Wolfgang Luthe


Wolfgang Luthe was a German physician and psychotherapist, who brought autogenic training to the attention of the English-speaking world.
His contributions to autogenic training, and collaboration over several decades with JH Schultz, its founder, sometimes result in Luthe being credited as one of the originators of the method. Luthe's writing and training courses championed the method as a therapeutic modality in several diseases.

Early career

Luthe was born in 1922 in Lubeck. He received his M.D. degree in Hamburg in 1947. As a junior trainee, he met JH Schultz, who was the founder of autogenic training, a system of self-hypnosis, which was confined to Germany and Austria before and during World War Two. Luthe was impressed by the effects of AT in asthma and became Schultz's protégé. Their collaboration continued throughout Schultz's lifetime, despite Luthe emigrating to Canada in the late 1940s.
He was in clinical practice in Montreal. As a member of the International Institute of Stress, founded by Hans Selye, he demonstrated the stress-reduction effects of autogenic exercises. He taught at both l´Université de Montreal and McGill University, including the psychology and the psychiatry postgraduate training programs.

Writing

His first book, Autogenic Training: A Psychophysiologic Approach in Psychotherapy, jointly authored with Schultz, appeared in 1959. This was based on Schulz's 1932 book, and its subsequent updates, available only in German. It was the first book-length presentation of autogenic training in English. A six-volume series, Autogenic Therapy followed; the first three volumes were coauthored with Schultz; the last three were written independently following Schultz's death.
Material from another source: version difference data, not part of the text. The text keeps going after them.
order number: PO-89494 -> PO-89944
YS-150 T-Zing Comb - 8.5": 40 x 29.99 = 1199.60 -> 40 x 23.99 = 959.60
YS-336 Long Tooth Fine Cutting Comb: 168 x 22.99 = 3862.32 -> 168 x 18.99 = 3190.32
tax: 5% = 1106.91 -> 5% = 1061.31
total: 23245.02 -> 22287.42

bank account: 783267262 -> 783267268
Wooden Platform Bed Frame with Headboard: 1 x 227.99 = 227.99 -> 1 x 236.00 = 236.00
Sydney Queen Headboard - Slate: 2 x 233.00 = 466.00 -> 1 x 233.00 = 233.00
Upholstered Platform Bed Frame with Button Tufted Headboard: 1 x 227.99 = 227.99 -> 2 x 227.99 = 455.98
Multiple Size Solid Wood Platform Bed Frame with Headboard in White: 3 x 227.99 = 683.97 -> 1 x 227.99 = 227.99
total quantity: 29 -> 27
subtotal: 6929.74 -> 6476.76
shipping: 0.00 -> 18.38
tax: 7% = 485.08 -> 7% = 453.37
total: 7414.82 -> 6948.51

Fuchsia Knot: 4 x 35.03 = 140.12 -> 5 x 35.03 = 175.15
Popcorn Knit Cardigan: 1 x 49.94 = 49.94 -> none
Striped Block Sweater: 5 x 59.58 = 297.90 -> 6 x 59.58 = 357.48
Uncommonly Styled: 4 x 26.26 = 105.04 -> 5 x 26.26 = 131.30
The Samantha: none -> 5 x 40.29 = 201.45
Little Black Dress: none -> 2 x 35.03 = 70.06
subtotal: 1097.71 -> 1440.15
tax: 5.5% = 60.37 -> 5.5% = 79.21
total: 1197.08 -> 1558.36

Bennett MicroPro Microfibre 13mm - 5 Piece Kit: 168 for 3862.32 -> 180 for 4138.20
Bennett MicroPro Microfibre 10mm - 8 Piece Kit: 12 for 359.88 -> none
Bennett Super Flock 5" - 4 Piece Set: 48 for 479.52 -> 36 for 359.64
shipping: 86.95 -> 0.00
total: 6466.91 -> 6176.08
His numerous publications included journal articles and a training manual.

Other

In Luthe's view, social conditioning interferes with what the body and mind do naturally when in distress; off-loading exercises enhance the autogenic process by using body and mind awareness to acknowledge and accept, and then to manage emotional release safely and constructively. Accordingly, natural homeostatic mechanisms regulate not only physiological processes, for example fluid and electrolyte balance and temperature, but functional disorders of a cognitive or emotional nature. He considered autogenic techniques a means of stimulating and better applying the natural homeostatic mechanisms of the brain.
He contributed a number of innovations of his own to autogenic therapy, such as techniques of autogenic neutralization, autogenic abreaction, autogenic verbalization, and intentional off-loading exercises. He encouraged autogenic training as a therapeutic modality in several diseases. In 1961, he described the therapeutic significance of “autogenic discharges”, which had been considered to be mere “training symptoms” or side effects of basic autogenic training.
He assisted in the formation of the International Committee for Autogenic Training and Therapy. His training center at Lac du Deux Montagnes, near Montreal, attracted international students like Malcolm Carruthers, founder of the British Autogenic Society, and José Luis González de Rivera, founder of the Asociacion Española de Psicoterapia. He frequently visited Japan, where he was scientific director of the Oskar Vogt Institute and visiting professor at the Kyushu University School of Medicine and Hospital.

Late career

In the 1970s, he worked on methods to mobilize individual creativity, as described in his 1976 book, Creativity Mobilization Technique.
In 1979, Luthe moved to Vancouver, British Columbia. He continued clinical work and writing, and was associated with Simon Fraser University. He was involved in the application of autogenic methods to competitive athletics. At the time of his death, he was preparing a German edition of Autogenic Therapy, as well as writing a biography of Oskar Vogt, the Berlin neurologist and brain researcher, who, around the turn of the 20th century, had made observations on autohypnosis that were pivotal in Schultz's formulation of the autogenic standard exercises.